Campus CrossWalk, Winter Edition, 2006-07

 
 
   
Let me throw some ancient history at you. The maxim; “nothing in excess,” goes back at least as far as the ancient Greeks who traveled to Delphi to receive “oracles’ from the gods to guide them toward wisdom and virtue. The priests of the cult of Apollo (sixth century BC) at Delphi preached moderation in all things.

These priests zeroed in on two sayings attributed to Apollo: “Know thyself” and “Nothing in excess.” Later, Socrates took hold of that first phrase and Aristotle’s “Golden Mean” highlighted the second. Aristotle taught that even some virtues, like courage, could become vices if taken to an extreme.

King Solomon preceded all these Greek sages. He said, “If you find honey, eat just enough—too much of it, and you will vomit.” (Proverbs 25:16). He had a way with words.

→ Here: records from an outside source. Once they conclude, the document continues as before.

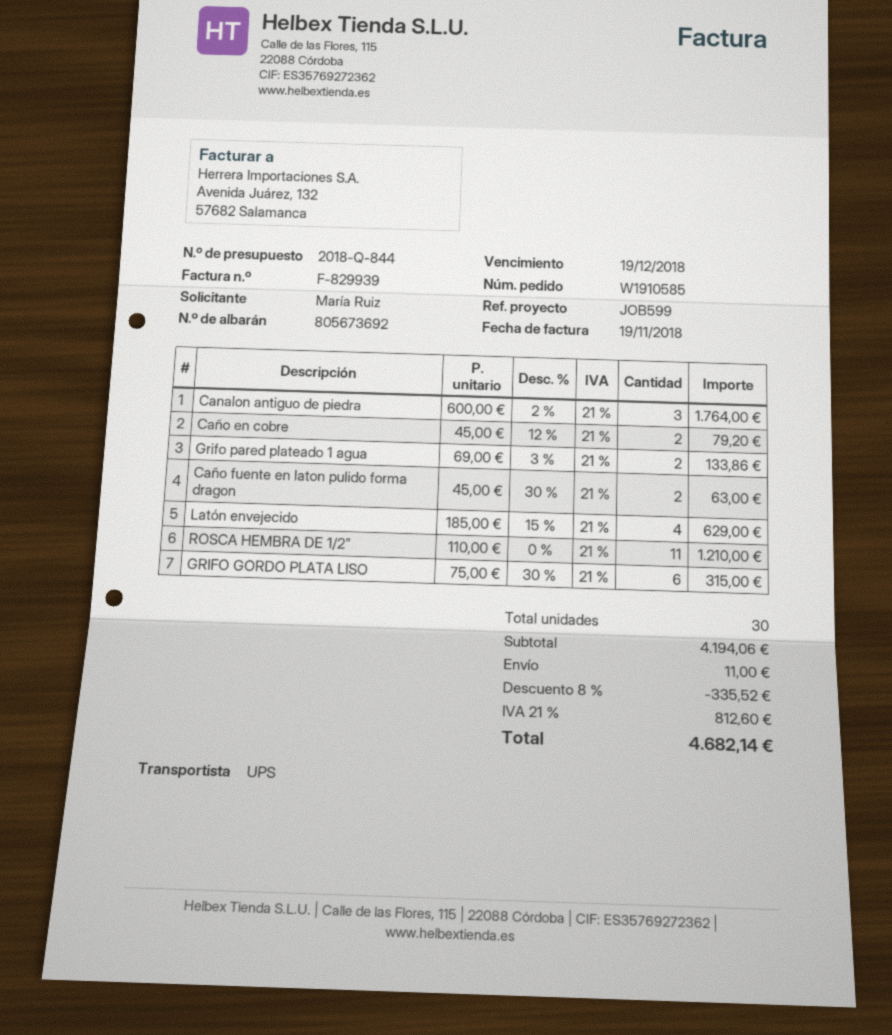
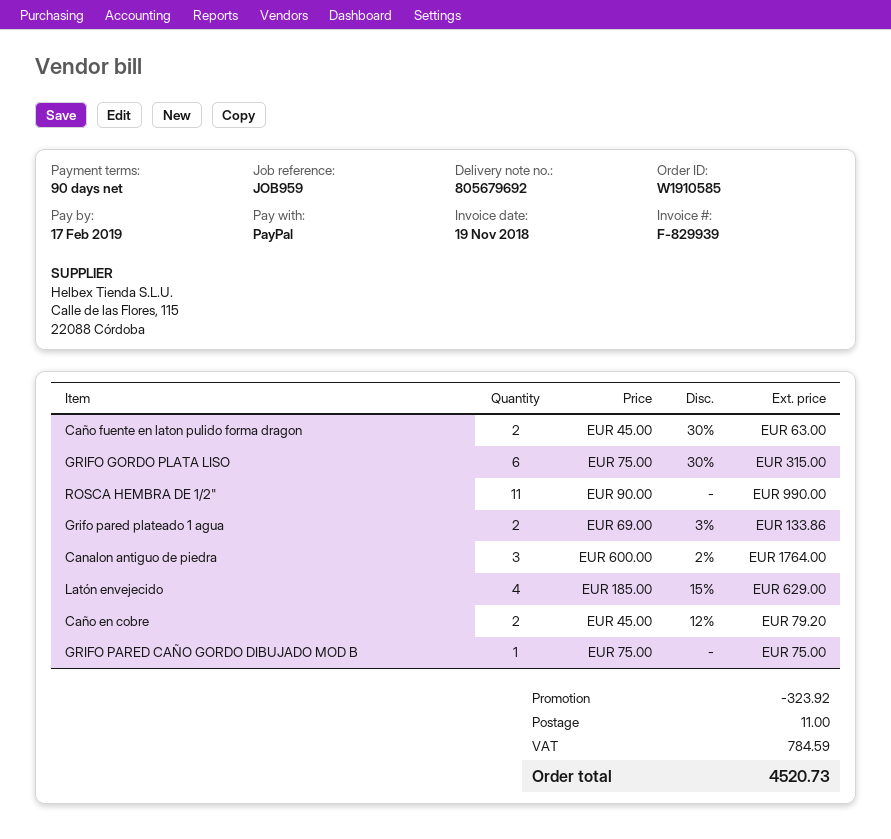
delivery note number: 805673692 -> 805679692
due date: 2018-12-19 -> 2019-02-17
reference: JOB599 -> JOB959
ROSCA HEMBRA DE 1/2": 11 x 110.00 = 1210.00 -> 11 x 90.00 = 990.00
GRIFO PARED CAÑO GORDO DIBUJADO MOD B: none -> 1 x 75.00 = 75.00
discount: 335.52 -> 323.92
tax: 812.60 -> 784.59
total: 4682.14 -> 4520.73

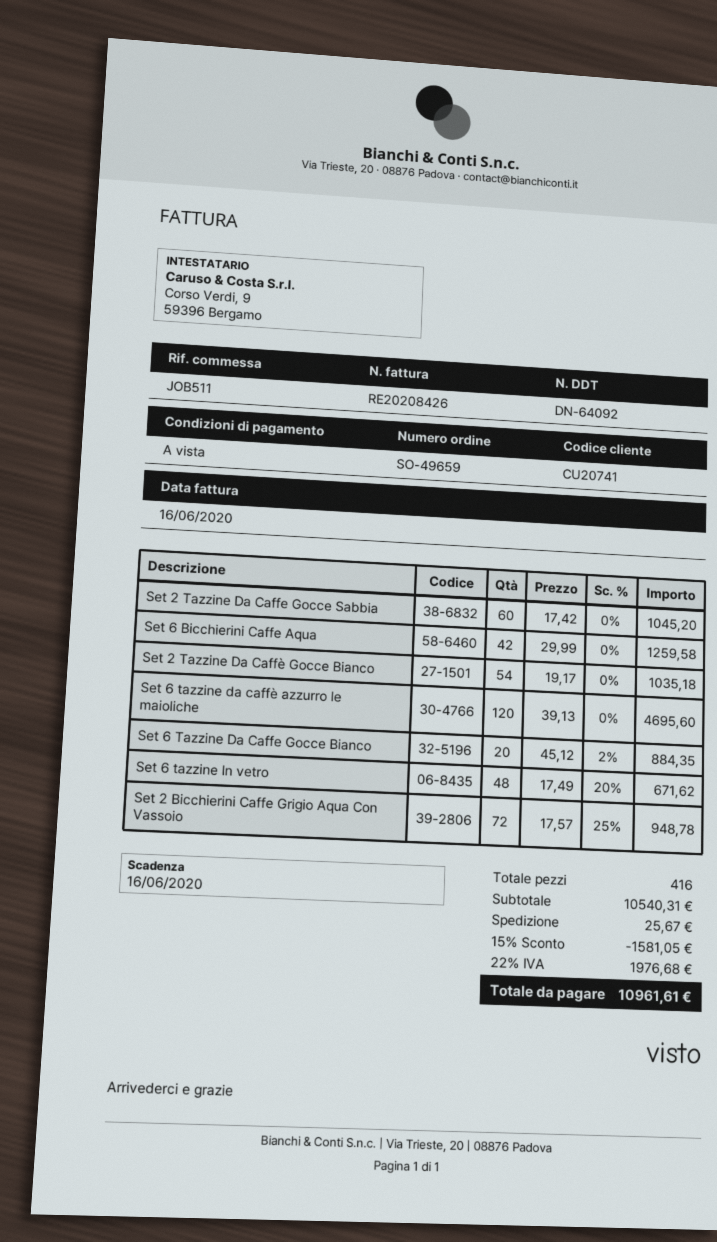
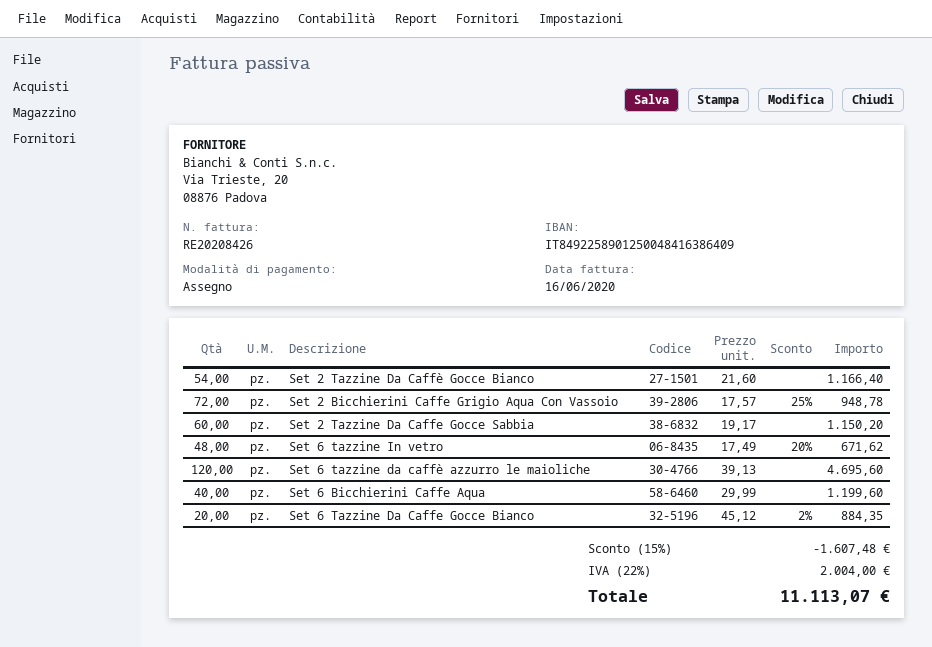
Set 2 Tazzine Da Caffe Gocce Sabbia: 60 x 17.42 = 1045.20 -> 60 x 19.17 = 1150.20
Set 6 Bicchierini Caffe Aqua: 42 x 29.99 = 1259.58 -> 40 x 29.99 = 1199.60
Set 2 Tazzine Da Caffè Gocce Bianco: 54 x 19.17 = 1035.18 -> 54 x 21.60 = 1166.40
discount: 15% = 1581.05 -> 15% = 1607.48
shipping: 25.67 -> none
tax: 22% = 1976.68 -> 22% = 2004.00
total: 10961.61 -> 11113.07

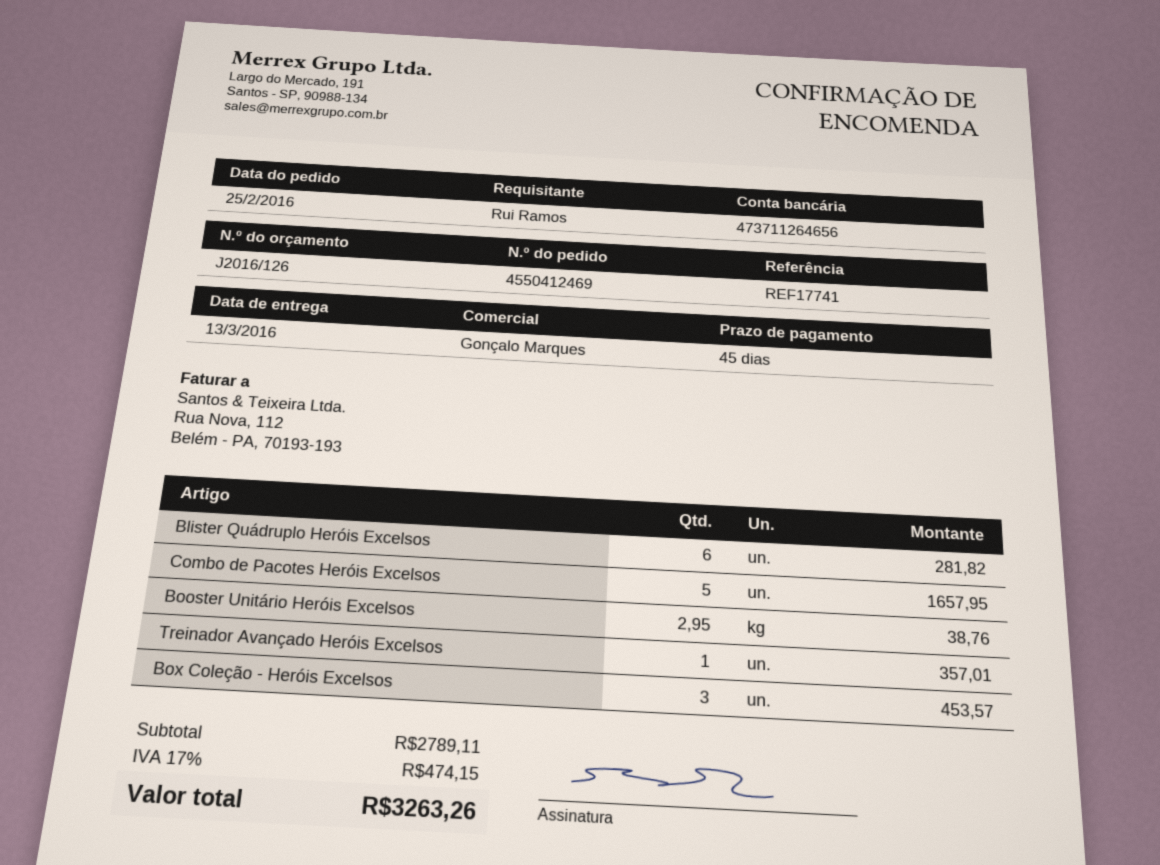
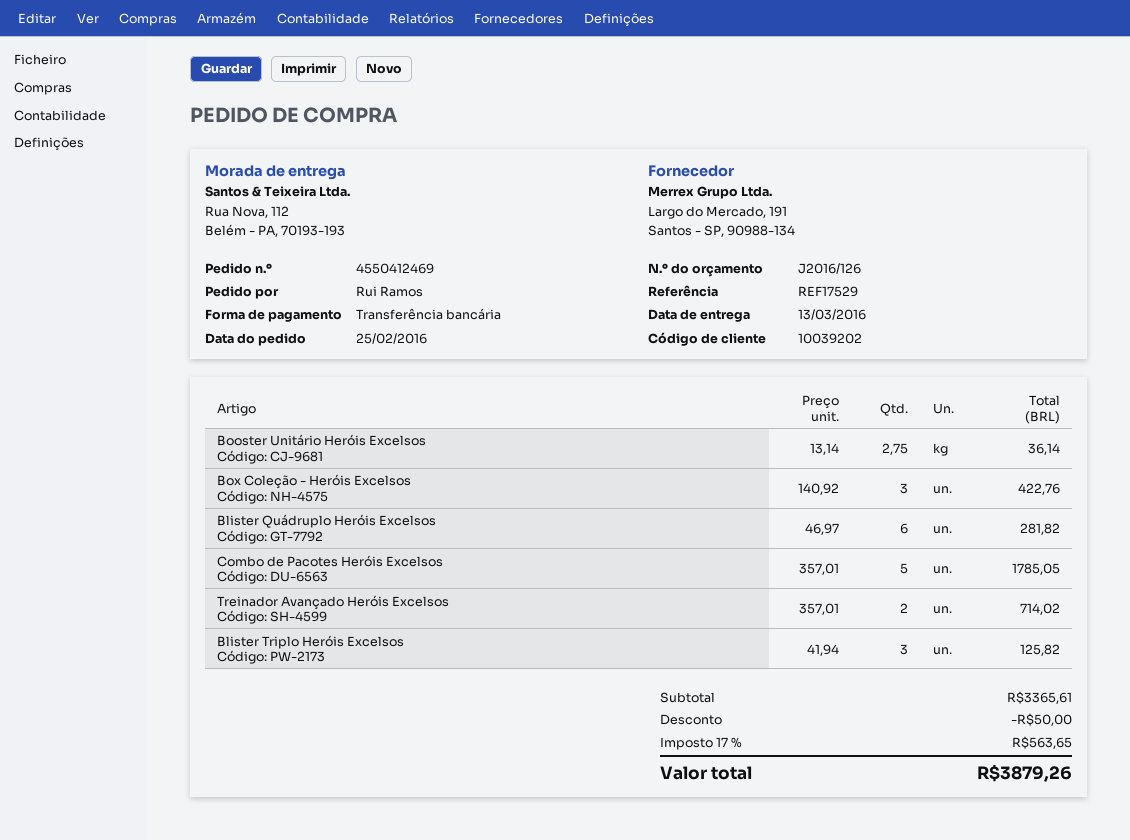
reference: REF17741 -> REF17529
Combo de Pacotes Heróis Excelsos: 5 for 1657.95 -> 5 for 1785.05
Booster Unitário Heróis Excelsos: 2.95 for 38.76 -> 2.75 for 36.14
Treinador Avançado Heróis Excelsos: 1 for 357.01 -> 2 for 714.02
Box Coleção - Heróis Excelsos: 3 for 453.57 -> 3 for 422.76
Blister Triplo Heróis Excelsos: none -> 3 for 125.82
subtotal: 2789.11 -> 3365.61
discount: none -> 50.00
tax: 17% = 474.15 -> 17% = 563.65
total: 3263.26 -> 3879.26

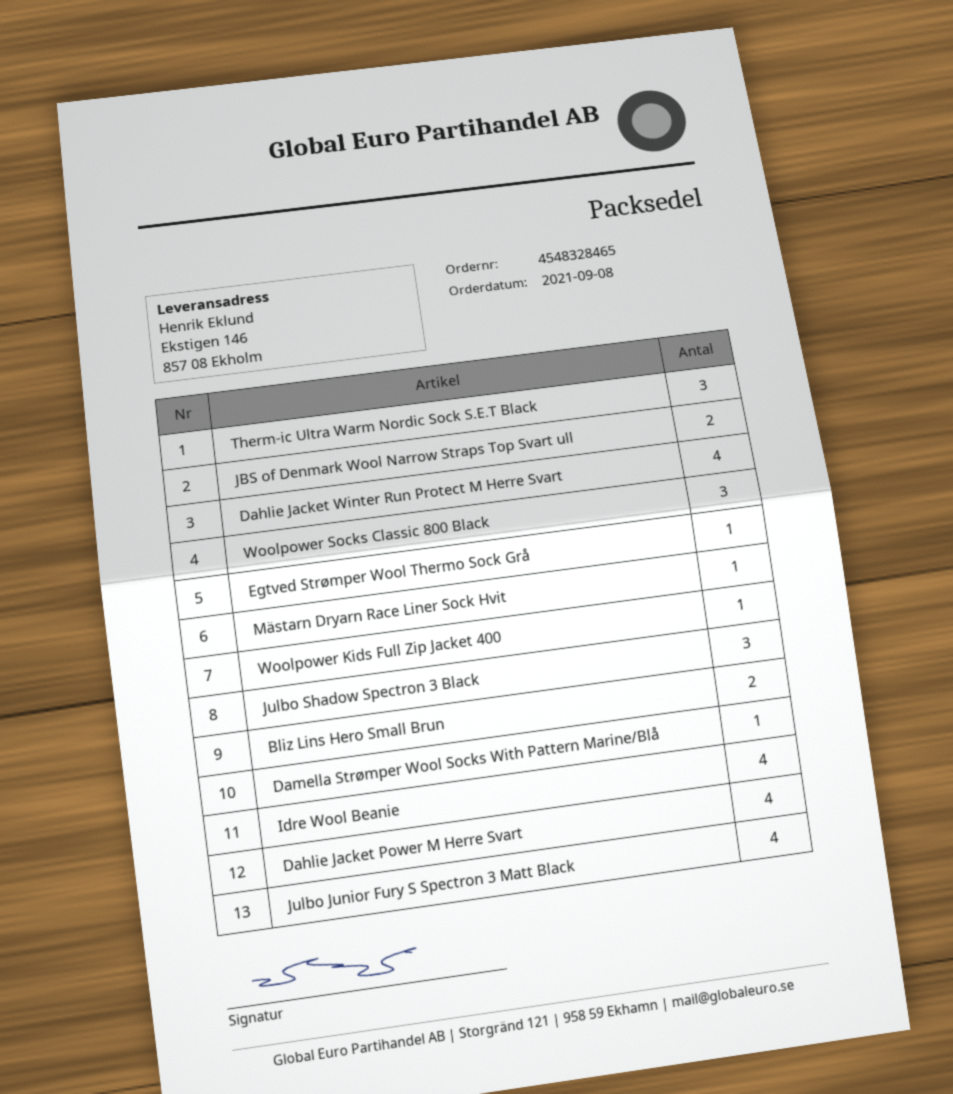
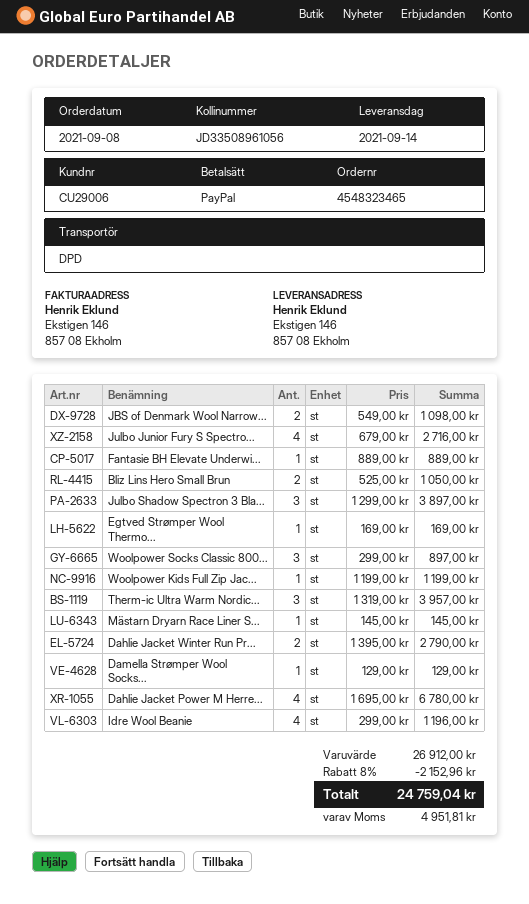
order number: 4548328465 -> 4548323465
Dahlie Jacket Winter Run Protect M Herre Svart: 4 -> 2
Fantasie BH Elevate Underwi...: none -> 1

What is true of honey can be true of you and me. Solomon advised the wise not to spend too much time in a neighbor’s house: “Too much of you, and he will hate you.” (Proverbs 25:17).

OK, you may not want to recite these sayings every time someone calls you “honey” or visits your house. Still, it won’t hurt to keep Solomon’s advice quietly in mind as you attempt to dispense your love in tasty doses. Be thoughtful without being stingy and be sweet without getting syrup on everything.

News flash! We must use our minds as well as our hearts in the practice of true love. Love understands the need for certain boundaries. It seeks to find the line between need and excess. Healthy people, as a rule, do not knowingly trespass into the territory of excess. Enough is enough for them.

Excess can be hard, not only on relationships, but also on God’s creation. The land surface of the world’s rain forest has diminished from 25% at one time to 6% today. Many animal species are now in danger due to the loss of their natural habitat. One reason for this is human excess. True, this planet is resilient and excess is a judgment call. However, love for future earth-dwellers demands discretion and self-control. Christians should lead the way willingly.

Remember, honey is sweeter in moderation.

A word to the wise: Be moderate in your praise of moderation. Thomas Paine observed that, “Moderation in temper is always a virtue; but moderation in principle is always a vice.” (1791). When moral conviction is inconvenient, moderates often surface. Barry Goldwater accepted the 1964 Republican presidential nomination with these words: “Extremism in the defense of liberty is no vice. And… moderation in the pursuit of justice is no virtue.” There are times when thoughtful zeal and passion are appropriate.

How can we sort through all these poignant proverbs to find wisdom? Excess is indeed a judgment call. Life cannot be lived without some lines and limits. Prayer and study can help us find these limits. Love does not dare ignore them. Life without limits is life without love. Love is sweet. So is honey.

“Enough is enough” is excellent advice for lovers and learners, paupers and kings, addicts and ascetics. But wisdom goes even deeper to say, “Enough is a feast!”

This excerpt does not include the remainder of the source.